• WHAT IS EXPECTED
Which lines of the entries below contain the string "commits"? Copy each one.

• Edit tracking data
========================================================================
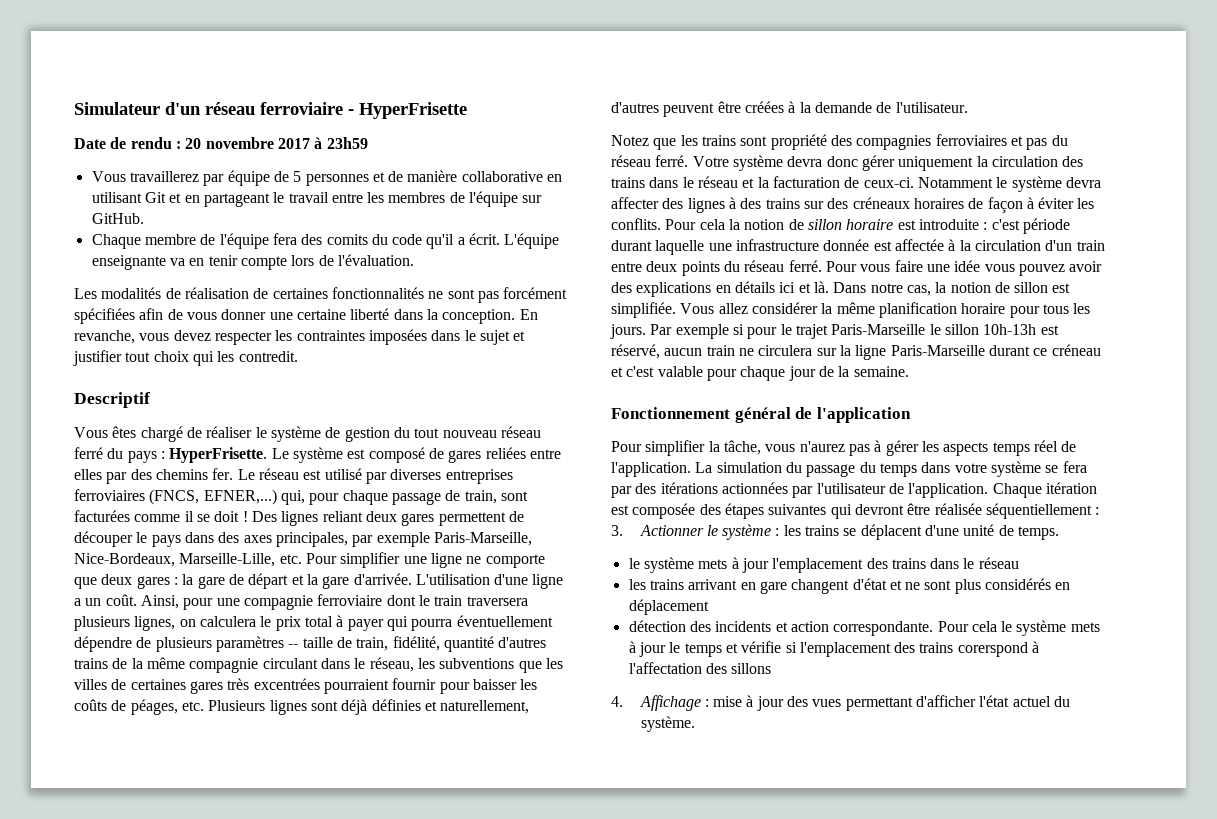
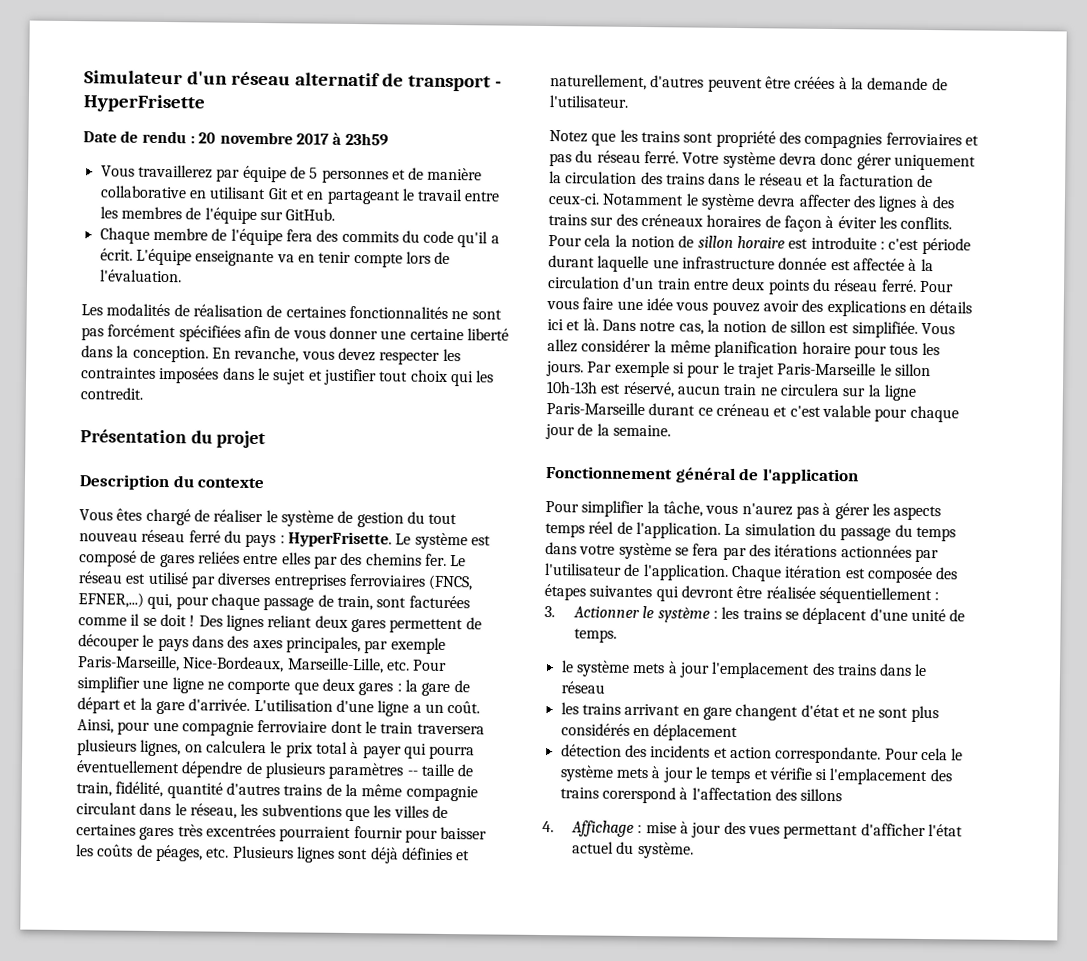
[260,102,343,115] ferroviaire -> [294,72,491,92] alternatif de transport
[326,234,368,245] comits -> [341,230,399,243] commits
[74,392,150,408] Descriptif -> [80,429,267,449] [79,474,266,491] Présentation du projet // Description du contexte

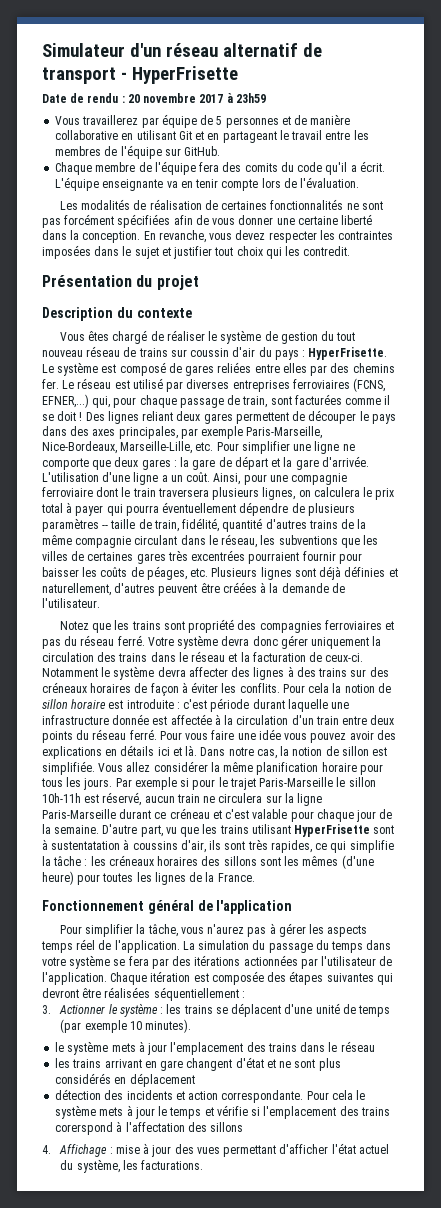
[341,230,399,243] commits -> [244,163,278,172] comits
[188,530,221,543] ferré -> [123,347,256,357] de trains sur coussin d'air
[428,574,474,591] (FNCS, -> [353,378,386,392] (FCNS,
[546,381,598,394] 10h-13h -> [42,793,81,803] 10h-11h
(671, 430) none -> [102,824,395,837] [42,839,394,853] [42,855,374,869] [42,871,255,885] D'autre part, vu que les trains utilisant HyperFrisette sont à sustentatation à coussins d'air, ils sont très rapides, ce qui simplifie la tâche : les créneaux horaires des sillons sont les mêmes (d'une heure) pour toutes les lignes de la France.
[765,586,816,599] réalisée -> [104,987,151,998] réalisées
[574,628,618,643] temps. -> [358,1005,391,1017] [60,1019,192,1033] temps (par exemple 10 minutes).
[637,842,694,859] système. -> [76,1159,204,1173] système, les facturations.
========================================================================
• COMPLETED TASK
[326,234,368,245] comits -> [341,230,399,243] commits
[341,230,399,243] commits -> [244,163,278,172] comits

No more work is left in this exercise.